Start of Data supplied

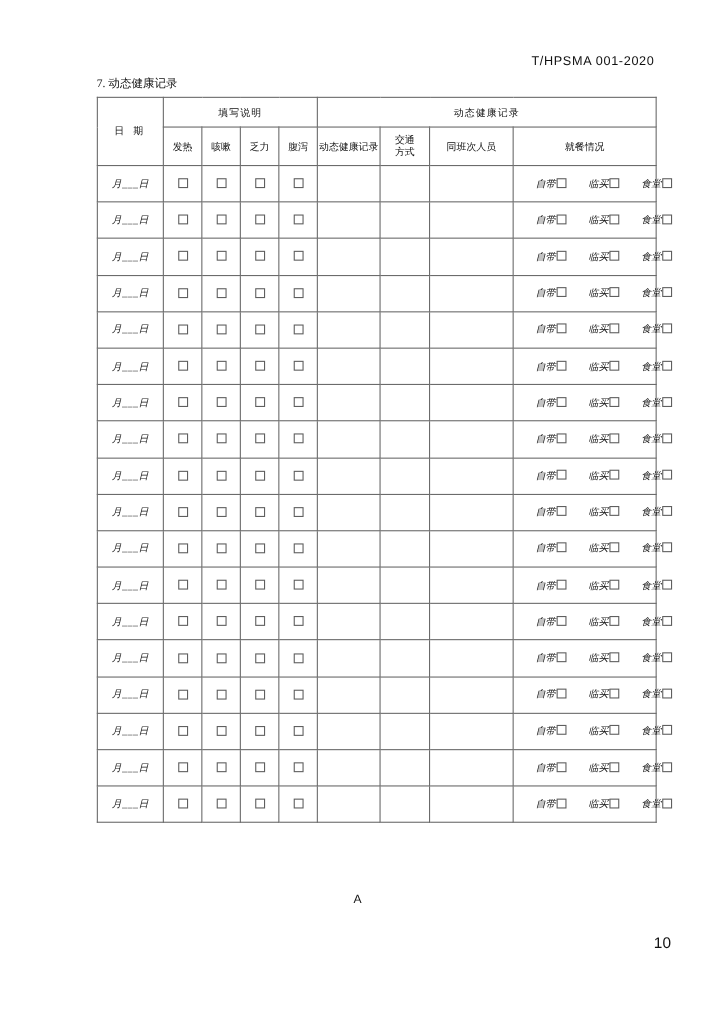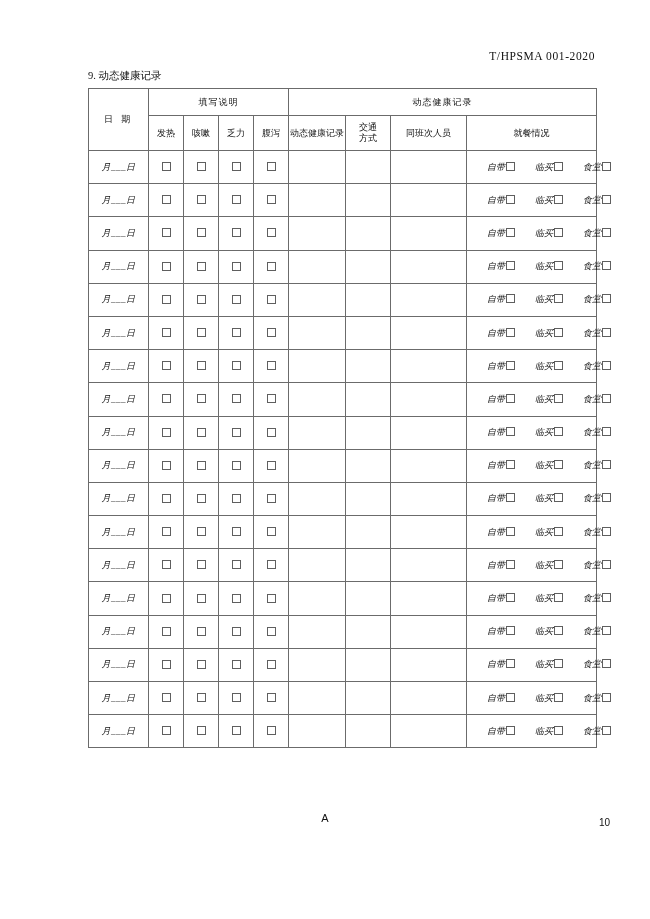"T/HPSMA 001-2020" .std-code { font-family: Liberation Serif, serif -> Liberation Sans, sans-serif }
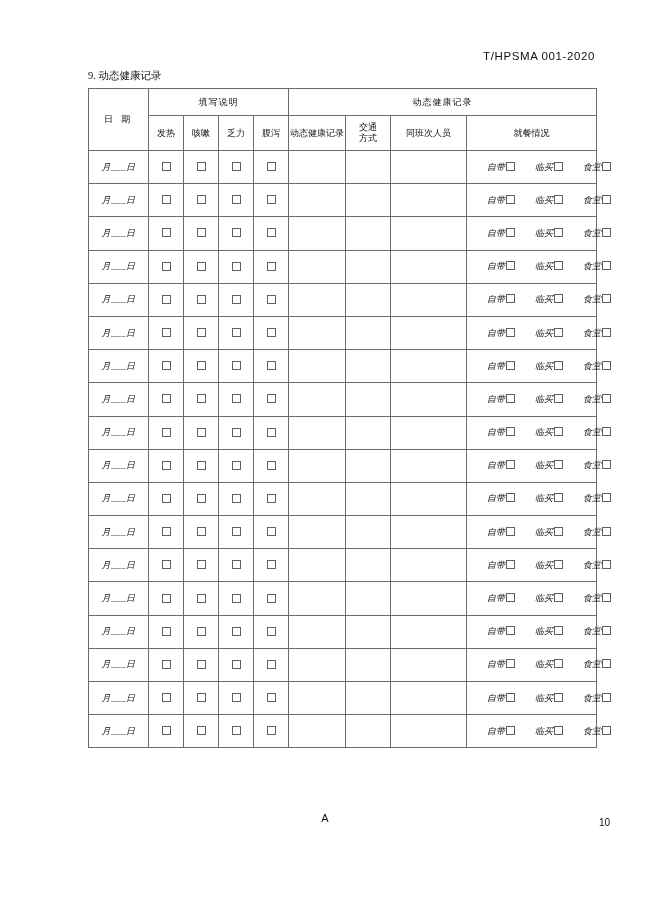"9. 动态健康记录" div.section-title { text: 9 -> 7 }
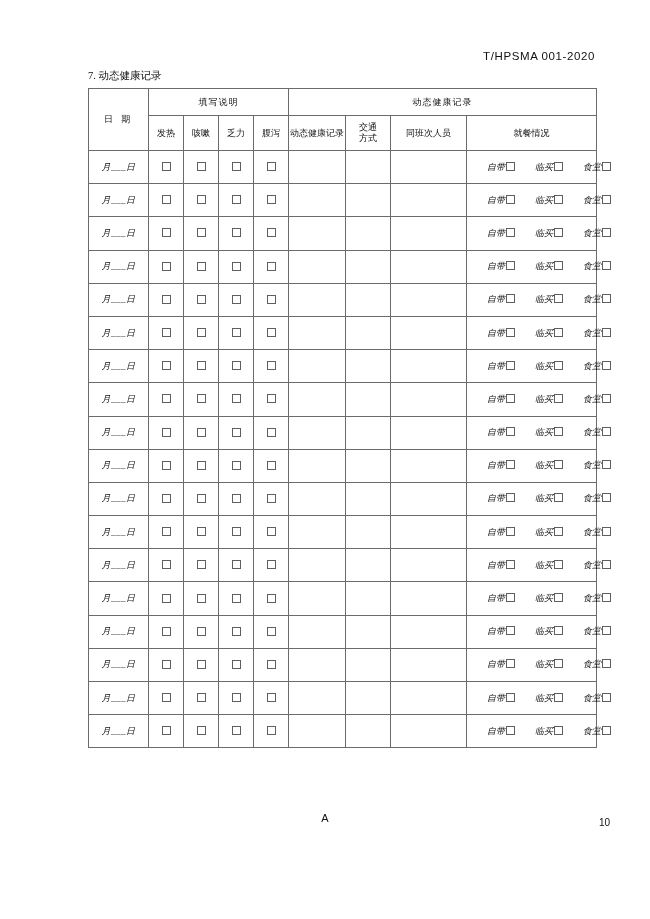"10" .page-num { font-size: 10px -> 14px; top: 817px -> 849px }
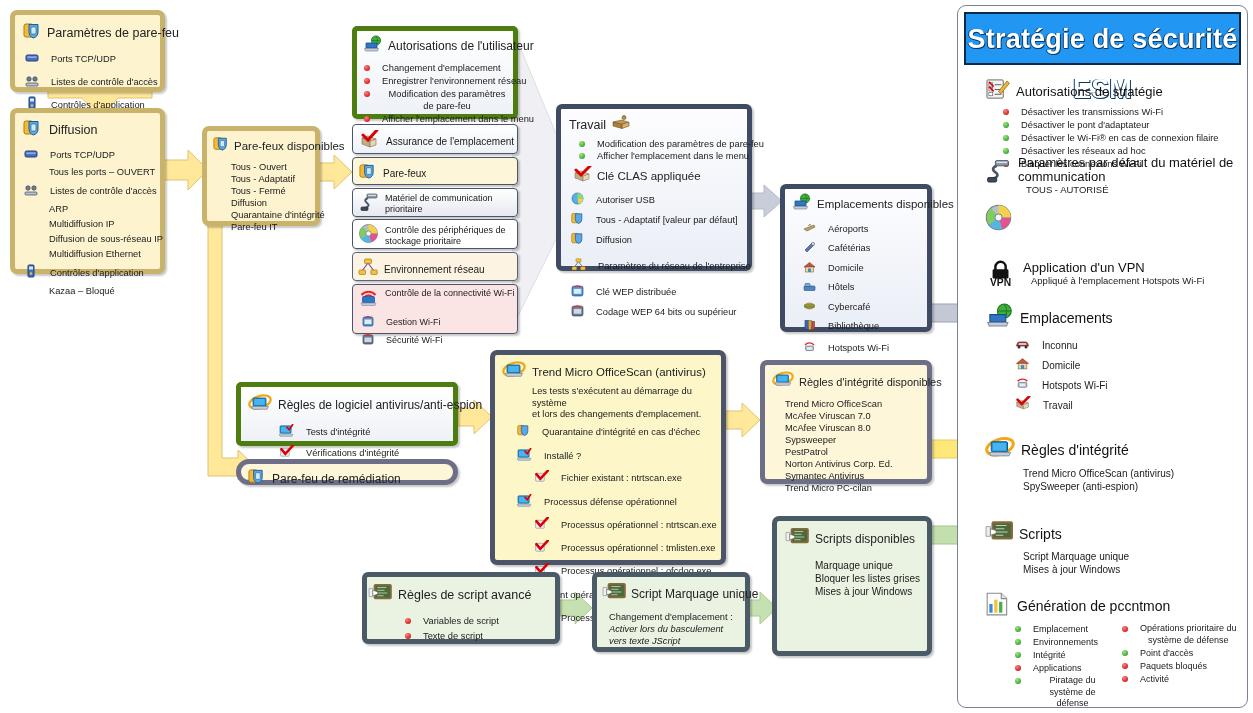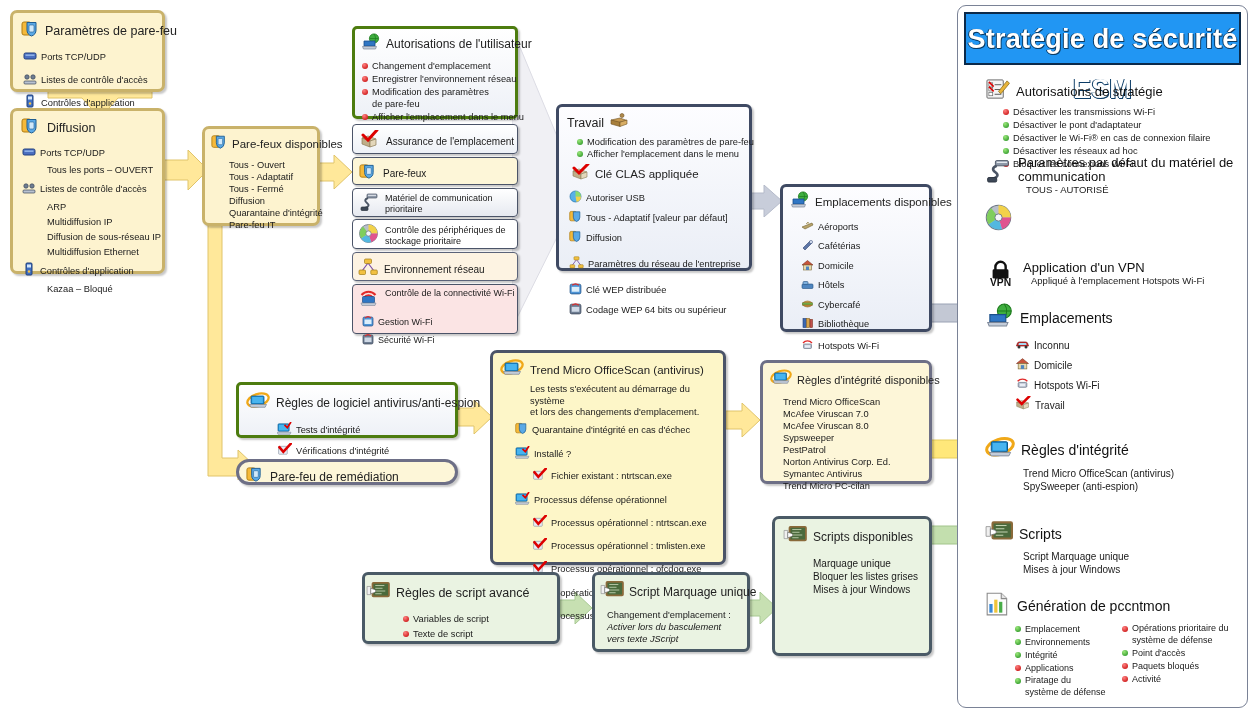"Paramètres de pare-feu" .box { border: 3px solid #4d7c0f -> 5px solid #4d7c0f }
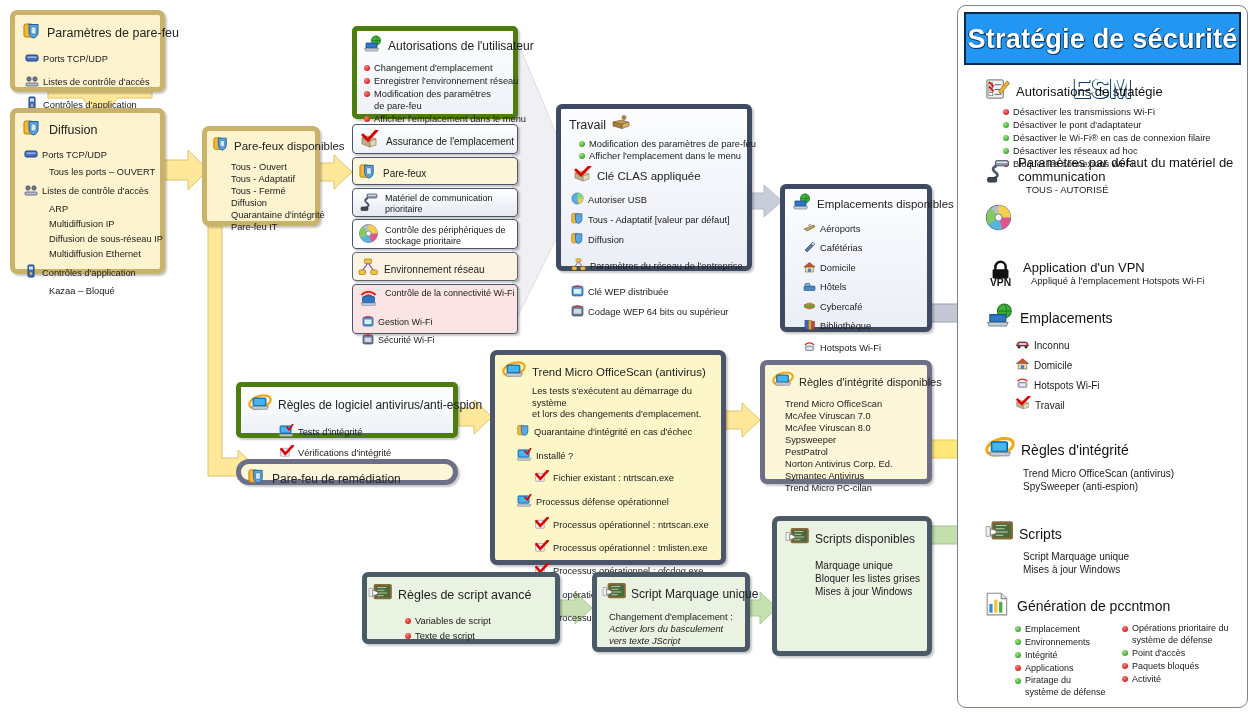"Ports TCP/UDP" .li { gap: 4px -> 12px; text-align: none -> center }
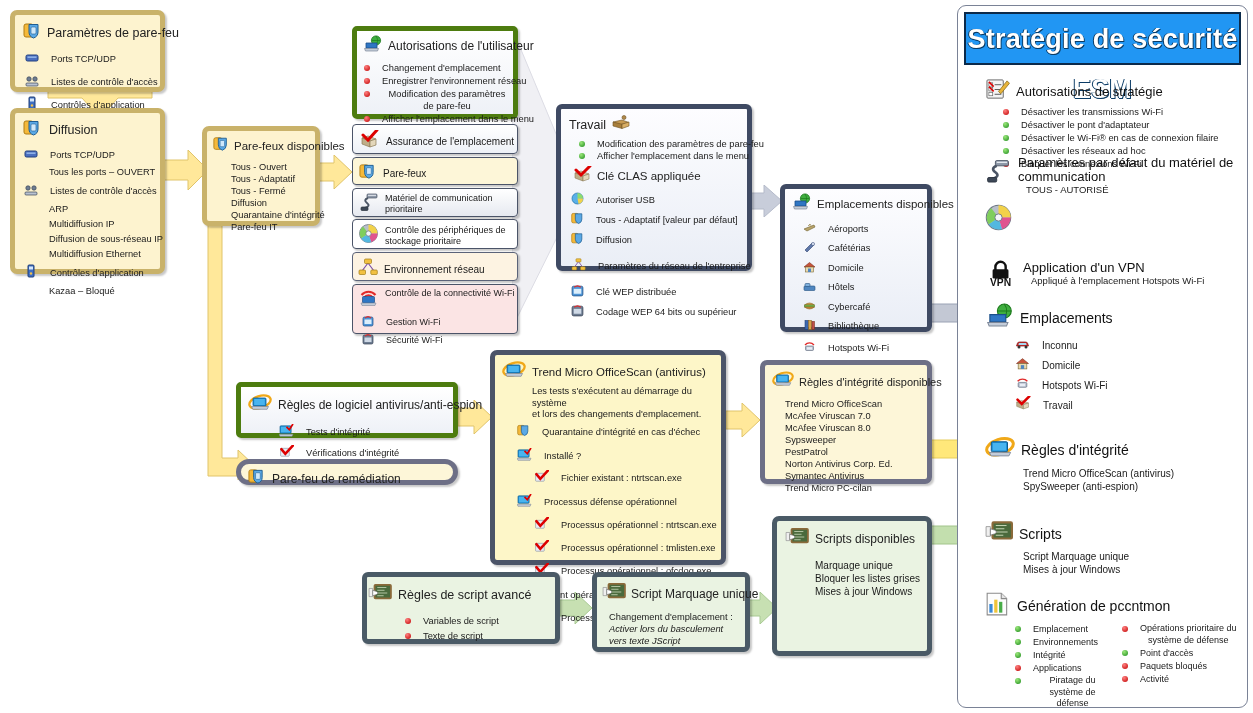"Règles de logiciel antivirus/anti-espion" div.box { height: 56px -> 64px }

End of Data supplied

## What to do
Each line above should be written out again exactly, and no picture should appear in the copy.

## Reply to the task
"T/HPSMA 001-2020" .std-code { font-family: Liberation Serif, serif -> Liberation Sans, sans-serif }
"9. 动态健康记录" div.section-title { text: 9 -> 7 }
"10" .page-num { font-size: 10px -> 14px; top: 817px -> 849px }
"Paramètres de pare-feu" .box { border: 3px solid #4d7c0f -> 5px solid #4d7c0f }
"Ports TCP/UDP" .li { gap: 4px -> 12px; text-align: none -> center }
"Règles de logiciel antivirus/anti-espion" div.box { height: 56px -> 64px }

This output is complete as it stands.